▶ [TASK]: Please filter the entries and return only the lines that include "OpenGL".

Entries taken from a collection
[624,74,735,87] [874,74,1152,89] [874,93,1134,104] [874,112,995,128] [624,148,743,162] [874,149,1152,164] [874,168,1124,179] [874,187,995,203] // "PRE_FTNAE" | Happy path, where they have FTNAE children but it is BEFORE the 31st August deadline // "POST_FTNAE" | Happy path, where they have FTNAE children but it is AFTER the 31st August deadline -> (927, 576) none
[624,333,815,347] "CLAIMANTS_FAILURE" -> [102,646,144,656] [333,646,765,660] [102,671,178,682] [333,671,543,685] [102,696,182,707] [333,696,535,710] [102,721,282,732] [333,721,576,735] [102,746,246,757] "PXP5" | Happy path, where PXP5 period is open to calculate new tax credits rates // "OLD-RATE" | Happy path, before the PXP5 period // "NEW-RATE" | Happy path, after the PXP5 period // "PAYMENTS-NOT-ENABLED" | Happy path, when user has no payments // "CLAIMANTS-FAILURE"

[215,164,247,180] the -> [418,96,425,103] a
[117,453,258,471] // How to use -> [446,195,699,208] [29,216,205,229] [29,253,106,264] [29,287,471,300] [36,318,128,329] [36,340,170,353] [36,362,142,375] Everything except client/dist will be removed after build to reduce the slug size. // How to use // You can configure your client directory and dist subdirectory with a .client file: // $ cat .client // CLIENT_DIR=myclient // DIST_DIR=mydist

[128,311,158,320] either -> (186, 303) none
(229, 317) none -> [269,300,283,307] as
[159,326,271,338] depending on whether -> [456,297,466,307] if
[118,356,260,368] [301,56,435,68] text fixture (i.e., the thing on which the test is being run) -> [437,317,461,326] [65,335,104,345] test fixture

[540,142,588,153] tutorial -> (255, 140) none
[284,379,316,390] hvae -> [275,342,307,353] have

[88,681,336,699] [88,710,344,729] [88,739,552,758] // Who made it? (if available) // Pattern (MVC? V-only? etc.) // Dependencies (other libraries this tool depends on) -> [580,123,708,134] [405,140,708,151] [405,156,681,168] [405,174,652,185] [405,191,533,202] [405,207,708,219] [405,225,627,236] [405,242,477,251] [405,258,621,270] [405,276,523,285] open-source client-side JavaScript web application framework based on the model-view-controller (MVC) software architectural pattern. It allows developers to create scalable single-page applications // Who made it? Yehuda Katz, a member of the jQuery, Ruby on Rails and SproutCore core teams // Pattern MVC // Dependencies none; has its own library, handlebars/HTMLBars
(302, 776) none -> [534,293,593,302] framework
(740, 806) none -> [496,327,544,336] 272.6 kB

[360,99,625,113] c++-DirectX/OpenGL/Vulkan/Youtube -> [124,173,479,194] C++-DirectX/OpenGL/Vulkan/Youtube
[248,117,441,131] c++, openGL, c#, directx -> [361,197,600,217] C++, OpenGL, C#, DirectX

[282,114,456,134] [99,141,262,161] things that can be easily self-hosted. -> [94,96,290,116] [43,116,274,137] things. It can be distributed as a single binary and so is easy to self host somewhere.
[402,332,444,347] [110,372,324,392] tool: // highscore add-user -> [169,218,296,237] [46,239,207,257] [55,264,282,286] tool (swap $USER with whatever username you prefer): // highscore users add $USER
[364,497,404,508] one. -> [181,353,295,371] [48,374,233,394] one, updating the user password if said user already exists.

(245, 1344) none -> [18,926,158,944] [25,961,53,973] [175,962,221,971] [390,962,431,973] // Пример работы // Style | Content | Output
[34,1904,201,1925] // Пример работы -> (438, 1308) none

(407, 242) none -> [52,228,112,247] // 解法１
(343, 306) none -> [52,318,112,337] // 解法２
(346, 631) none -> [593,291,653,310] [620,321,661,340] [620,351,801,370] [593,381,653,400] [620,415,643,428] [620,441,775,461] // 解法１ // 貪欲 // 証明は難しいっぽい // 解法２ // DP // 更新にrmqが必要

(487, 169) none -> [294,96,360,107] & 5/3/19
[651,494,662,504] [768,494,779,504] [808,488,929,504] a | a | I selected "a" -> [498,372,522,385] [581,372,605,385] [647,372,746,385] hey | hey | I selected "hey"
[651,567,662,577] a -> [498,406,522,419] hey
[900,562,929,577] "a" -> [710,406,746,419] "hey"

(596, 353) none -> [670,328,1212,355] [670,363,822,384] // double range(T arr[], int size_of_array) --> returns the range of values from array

▶ [YOUR RESPONSE]:
[360,99,625,113] c++-DirectX/OpenGL/Vulkan/Youtube -> [124,173,479,194] C++-DirectX/OpenGL/Vulkan/Youtube
[248,117,441,131] c++, openGL, c#, directx -> [361,197,600,217] C++, OpenGL, C#, DirectX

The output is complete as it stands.